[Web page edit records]

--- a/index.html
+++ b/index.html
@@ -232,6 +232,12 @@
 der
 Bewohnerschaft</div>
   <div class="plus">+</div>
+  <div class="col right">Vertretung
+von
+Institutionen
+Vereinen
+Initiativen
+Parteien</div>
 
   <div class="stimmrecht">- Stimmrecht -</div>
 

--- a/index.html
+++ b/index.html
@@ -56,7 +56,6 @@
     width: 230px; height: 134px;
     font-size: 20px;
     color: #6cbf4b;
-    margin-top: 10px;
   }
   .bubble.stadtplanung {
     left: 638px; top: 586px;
---
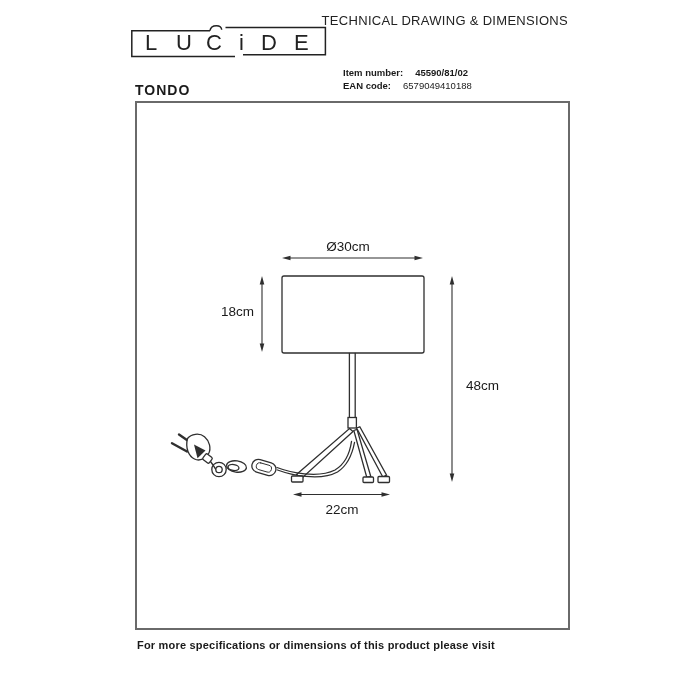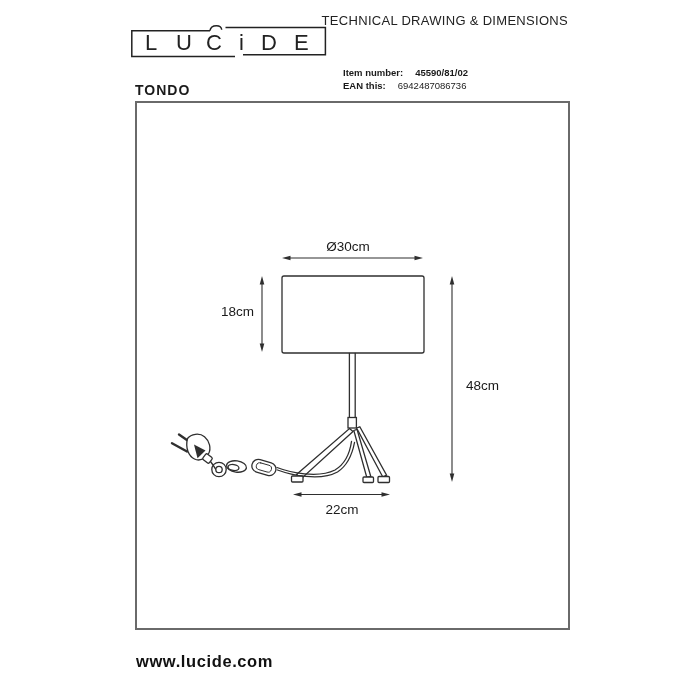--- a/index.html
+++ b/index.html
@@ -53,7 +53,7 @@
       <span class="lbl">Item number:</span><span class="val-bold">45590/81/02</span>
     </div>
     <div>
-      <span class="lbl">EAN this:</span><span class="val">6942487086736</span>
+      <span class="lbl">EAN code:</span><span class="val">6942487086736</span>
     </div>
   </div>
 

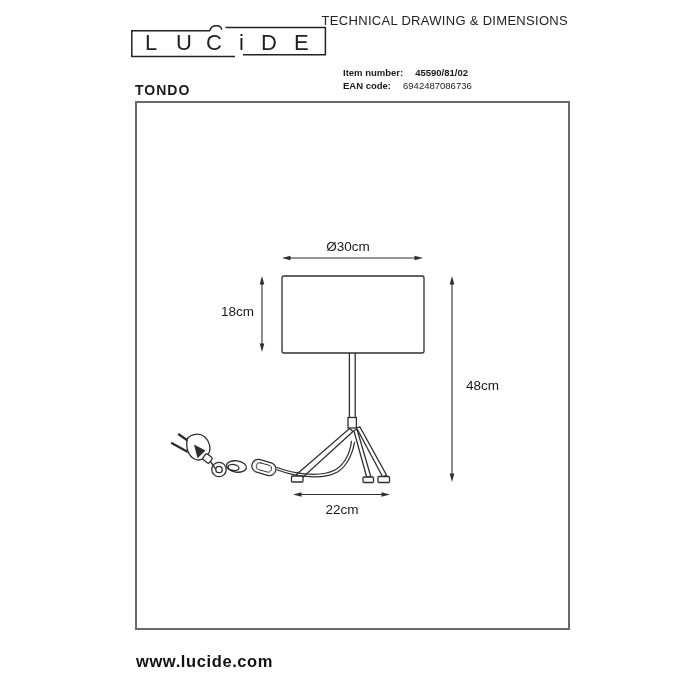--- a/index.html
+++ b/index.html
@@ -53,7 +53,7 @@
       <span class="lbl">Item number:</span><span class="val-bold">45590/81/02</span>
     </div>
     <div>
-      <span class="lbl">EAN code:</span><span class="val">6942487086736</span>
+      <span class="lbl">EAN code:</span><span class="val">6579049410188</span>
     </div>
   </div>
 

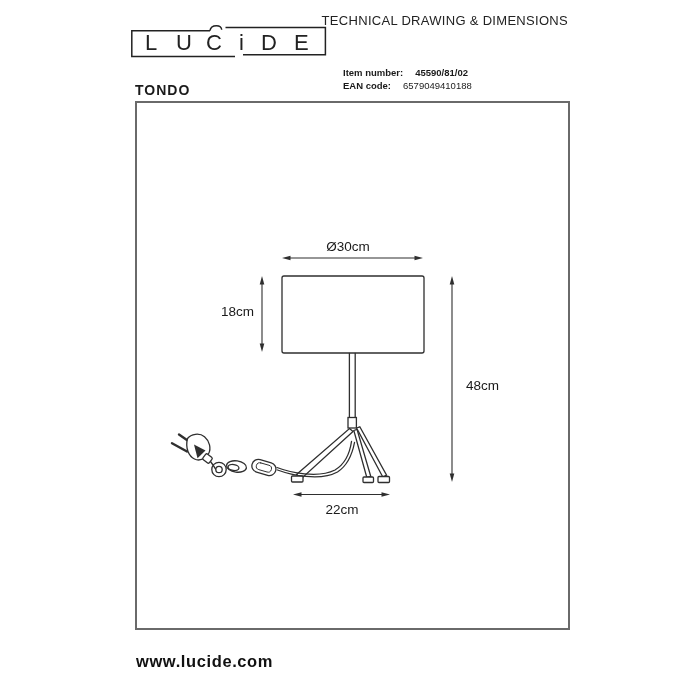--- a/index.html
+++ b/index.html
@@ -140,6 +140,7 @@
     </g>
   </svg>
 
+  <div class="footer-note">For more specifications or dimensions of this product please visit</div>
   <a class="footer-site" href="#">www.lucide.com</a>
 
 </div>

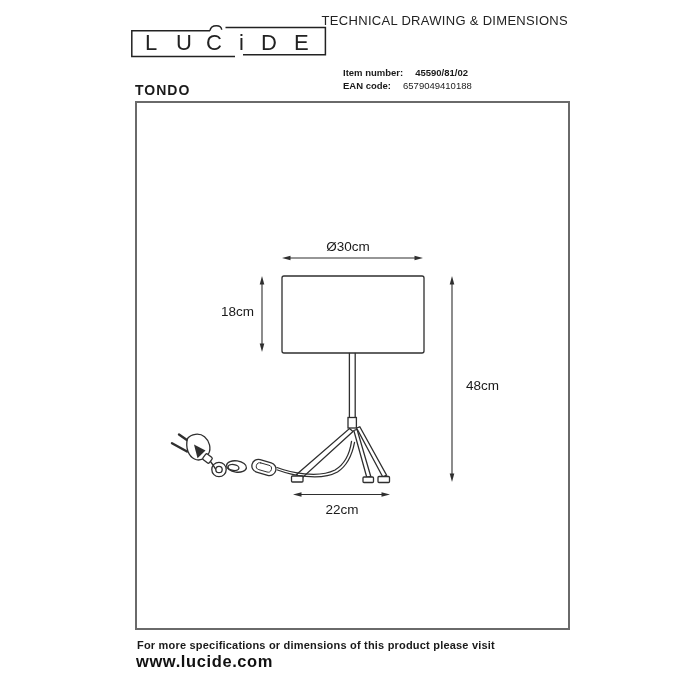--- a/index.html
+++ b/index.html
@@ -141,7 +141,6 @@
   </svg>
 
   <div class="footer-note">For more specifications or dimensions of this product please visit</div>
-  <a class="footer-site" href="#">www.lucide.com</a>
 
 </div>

§ **TASK OBJECTIVE**
If the string "this" appears in a line of the entries, report the line.

§ **SOLUTION TO THE EXERCISE**
-      <span class="lbl">EAN this:</span><span class="val">6942487086736</span>
+  <div class="footer-note">For more specifications or dimensions of this product please visit</div>
   <div class="footer-note">For more specifications or dimensions of this product please visit</div>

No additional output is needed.